Галл не годился для северной жизни. Льеф предчувствовал, как ему придётся день изо дня оберегать его — но уже в следующую секунду при мысли об этом по груди разливалось тепло. Тело Кадана было даже хрупче, чем у Сигрун, и рождало в животе Льефа ощущения, которые пугали его. «Нужно держать его на расстоянии, — подумал Льеф. — На расстоянии… но так, чтобы можно было дотянуться рукой.»

Кадан тем временем лежал и смотрел в окно — на покрытый волчьей шкурой силуэт северного воина, который приходил навестить его. «Где же я мог видеть его?» — думал он, но вспомнить не мог.
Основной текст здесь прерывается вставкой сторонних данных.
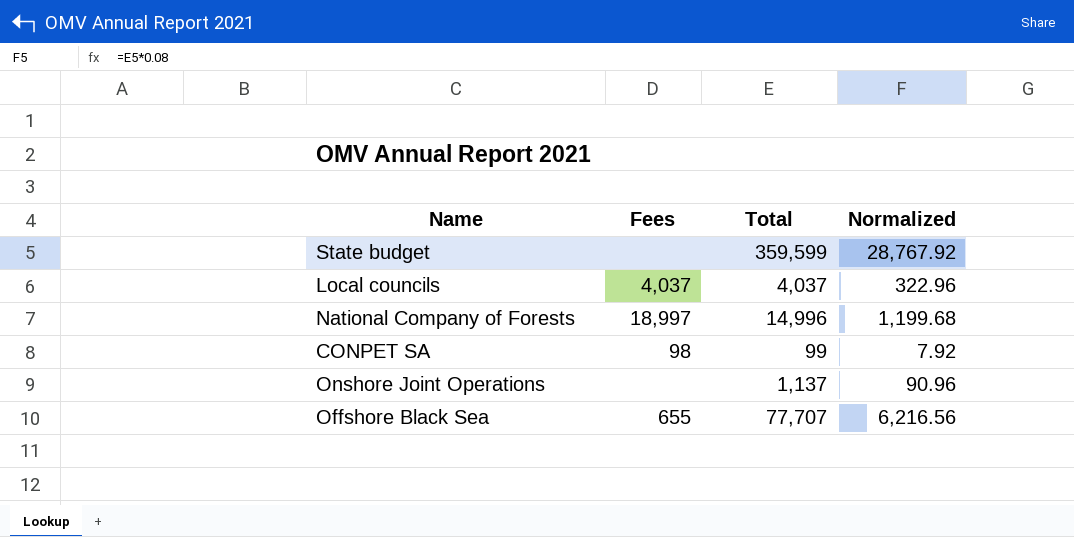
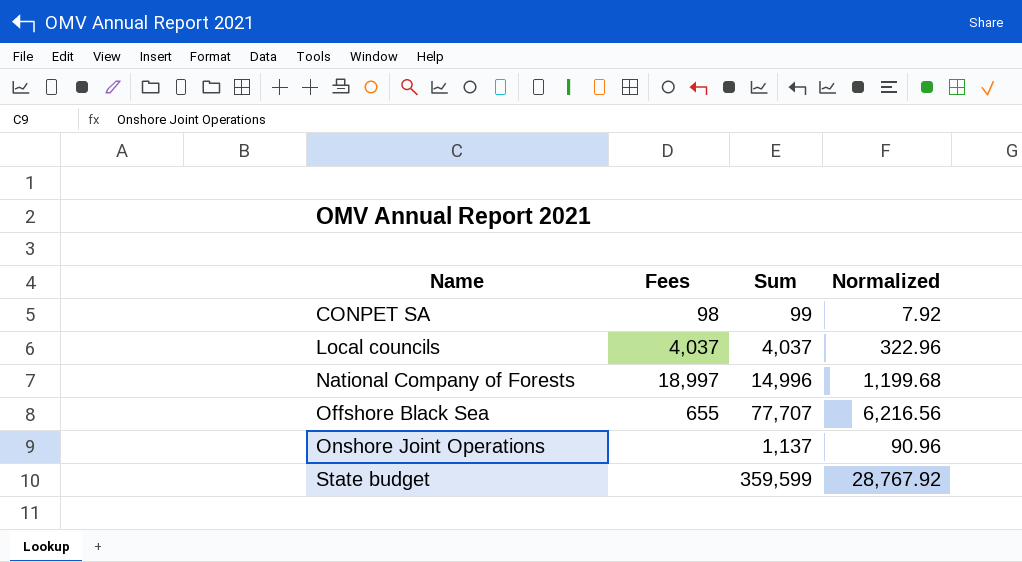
row order: none -> Name ascending
column name: Total -> Sum

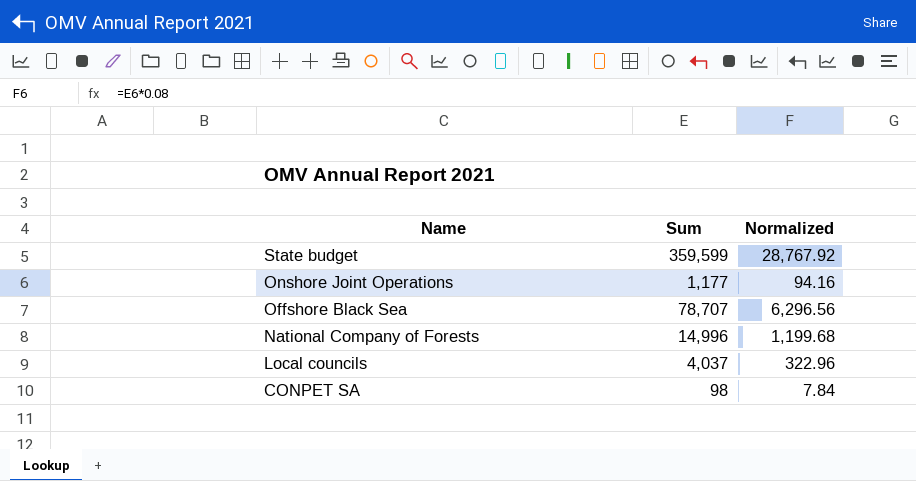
row order: Name ascending -> Name descending
column Fees | position: 2 -> none
Onshore Joint Operations | Sum: 1,137 -> 1,177
Onshore Joint Operations | Normalized: 90.96 -> 94.16
Offshore Black Sea | Sum: 77,707 -> 78,707
Offshore Black Sea | Normalized: 6,216.56 -> 6,296.56
CONPET SA | Sum: 99 -> 98
CONPET SA | Normalized: 7.92 -> 7.84

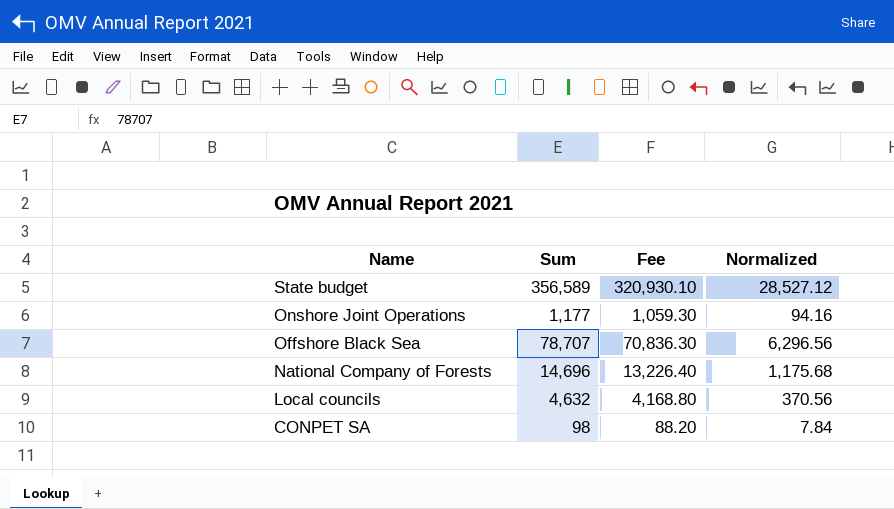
column Fee | formula: none -> [Sum] * 0.9
State budget | Sum: 359,599 -> 356,589
State budget | Normalized: 28,767.92 -> 28,527.12
National Company of Forests | Sum: 14,996 -> 14,696
National Company of Forests | Normalized: 1,199.68 -> 1,175.68
Local councils | Sum: 4,037 -> 4,632
Local councils | Normalized: 322.96 -> 370.56

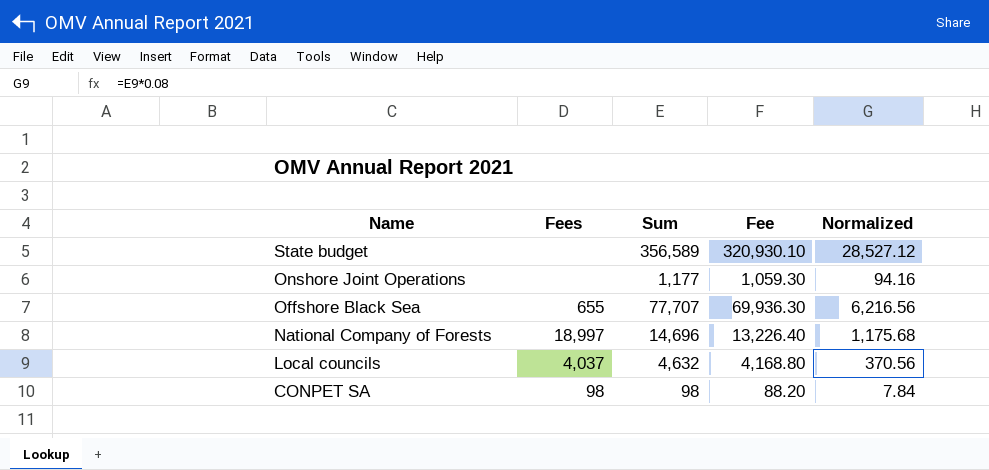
column Fees | position: none -> 2
Offshore Black Sea | Sum: 78,707 -> 77,707
Offshore Black Sea | Fee: 70,836.30 -> 69,936.30
Offshore Black Sea | Normalized: 6,296.56 -> 6,216.56

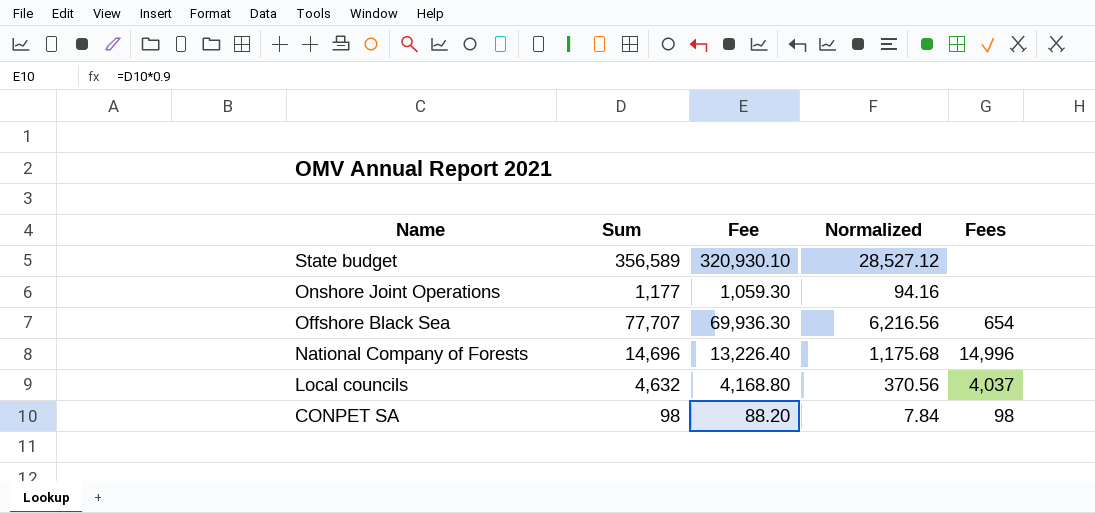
column Fees | position: 2 -> 5
Offshore Black Sea | Fees: 655 -> 654
National Company of Forests | Fees: 18,997 -> 14,996

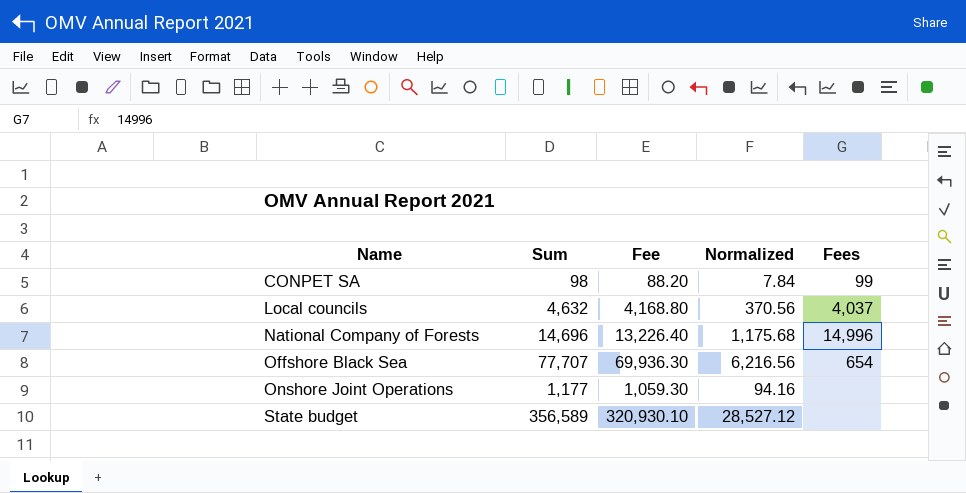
row order: Name descending -> Name ascending
CONPET SA | Fees: 98 -> 99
Запястье всё ещё горело, словно ощущая жёсткие пальцы, и Кадан слегка дотронулся до него.

Мысль о руках северянина, которых он будто бы касался таким образом сам, разожгла в теле Кадана огонь.

Кадан снова посмотрел в окно. Северянин уже взбирался на коня. Он ударил гнедого шпорами по бокам и неторопливо направился прочь. А Кадан всё смотрел и смотрел ему вслед, пока силуэт всадника не растворился в сизой дымке сна.

Когда Кадан открыл глаза в следующий раз, над горизонтом алел закат. Лучи холодного северного солнца ласкали щёки, и в бликах его Кадан не сразу понял, что в дверях напротив стоит воин с пшеничной бородой, заплетённой в косы. На плечах северянина лежала шкура полярного волка, а пальцы унизывали перстни, среди которых Кадан разглядел и свое, подаренное ему отцом, кольцо.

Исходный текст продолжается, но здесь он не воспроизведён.